Omit the pictures and extract only the lines from the line containing "html: <input> ->" to the end of the material, each exactly as written.

• • •

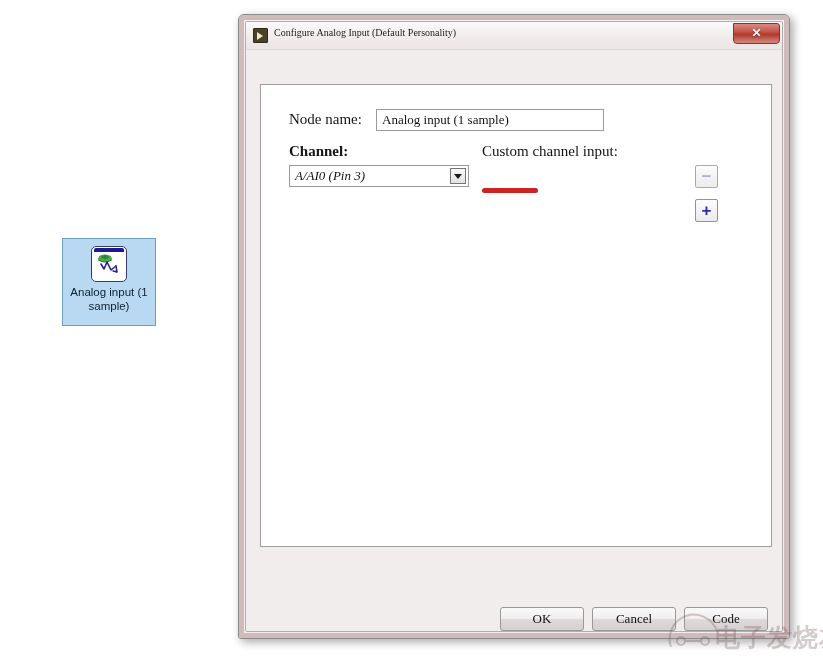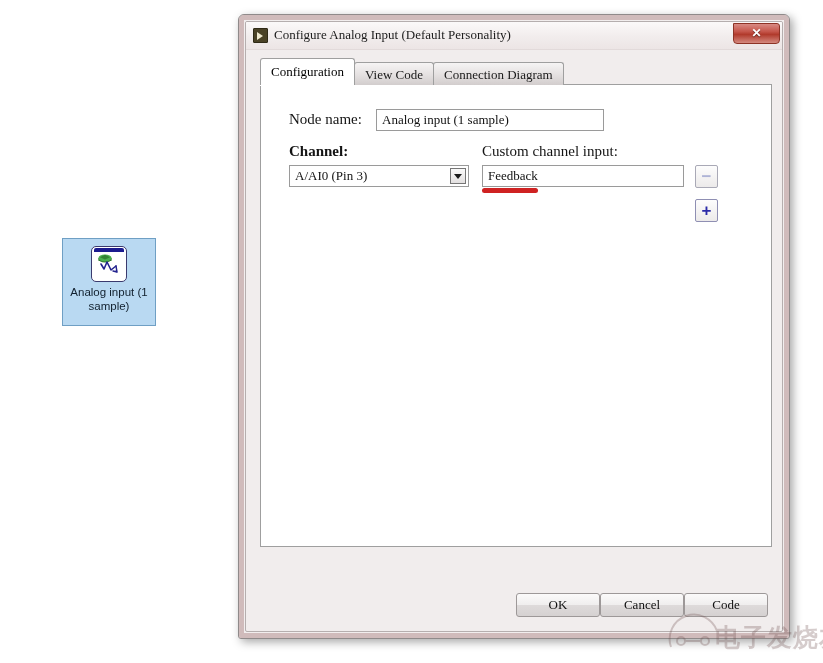"Configure Analog Input (Default" #title-text { font-size: 13px -> 10px }
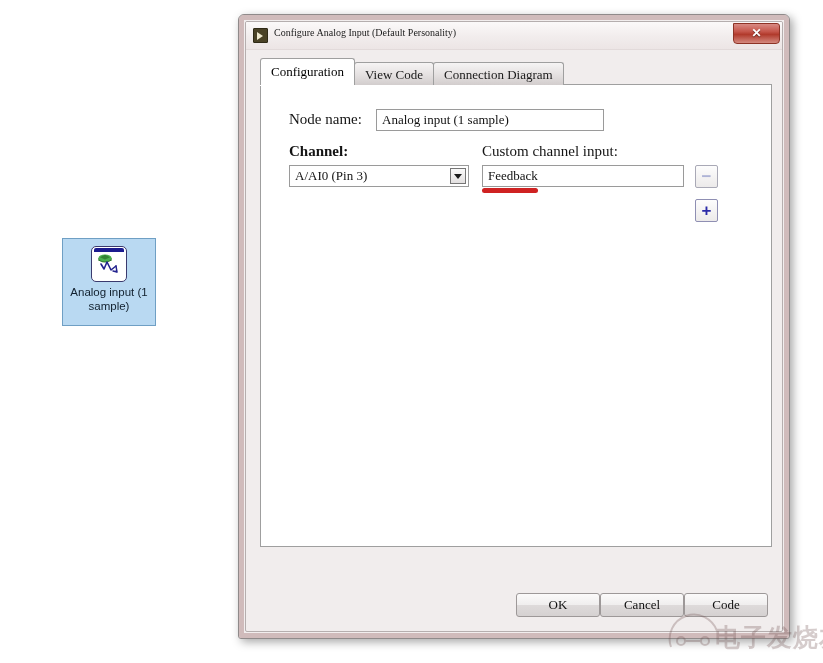"Configuration" div { html: <div> <div>Configuration</div> <div>View Code</div> <div>Connection Diagram</div> </div> -> none }
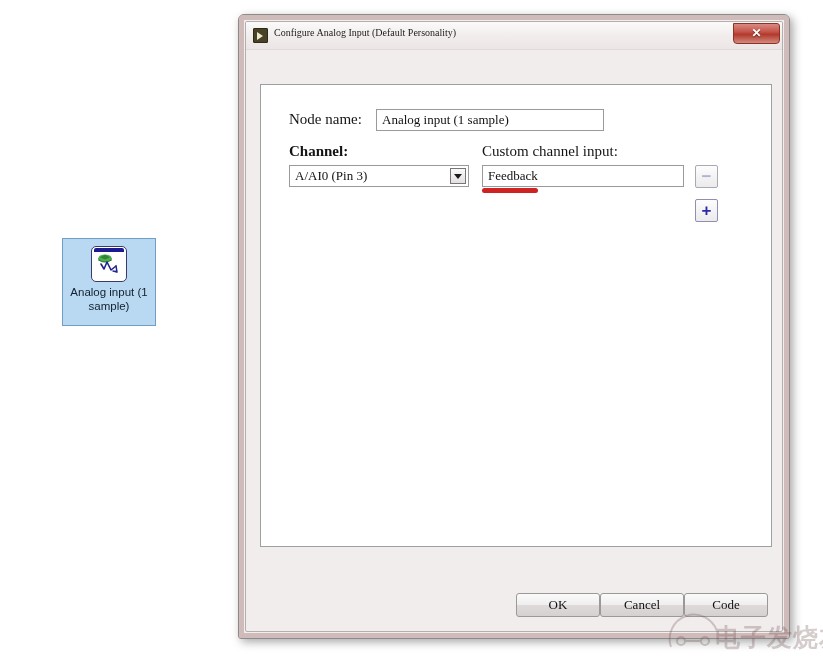"A/AI0 (Pin 3)" #channel-combo-value { font-style: none -> italic }
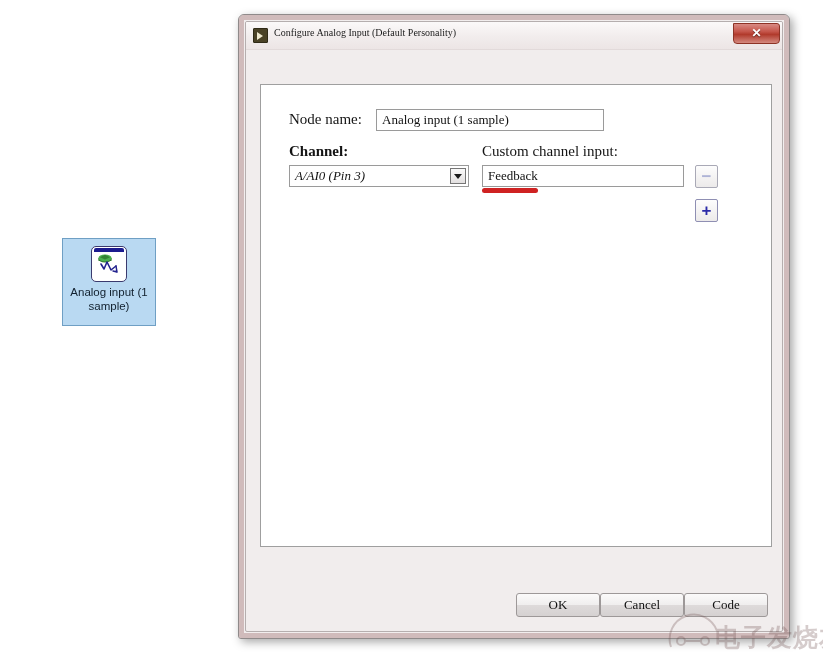"Feedback" input.text-input { html: <input> -> none }
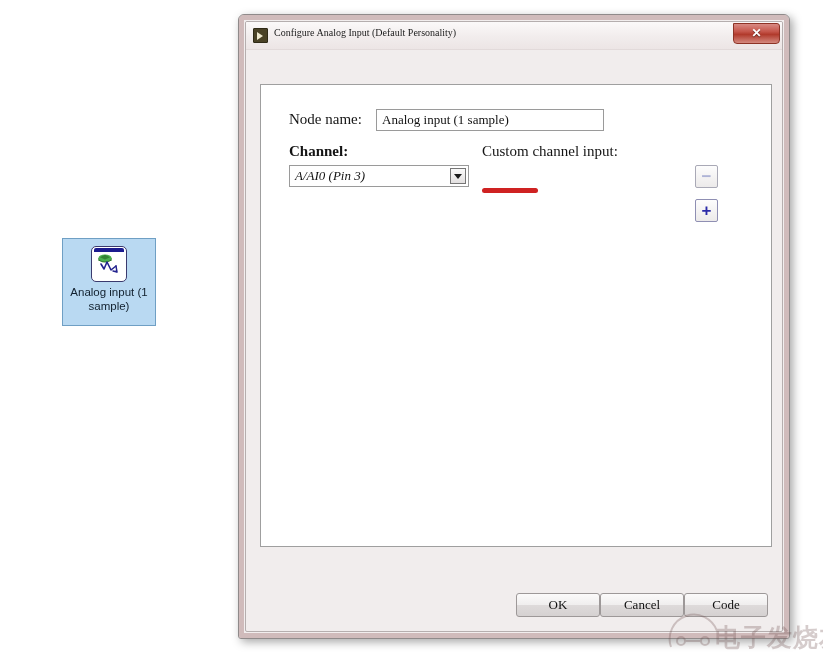"OK" #button-row { bottom: 14px -> 0; gap: 0 -> 8px }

• • •

=== Answer to this problem ===
"Feedback" input.text-input { html: <input> -> none }
"OK" #button-row { bottom: 14px -> 0; gap: 0 -> 8px }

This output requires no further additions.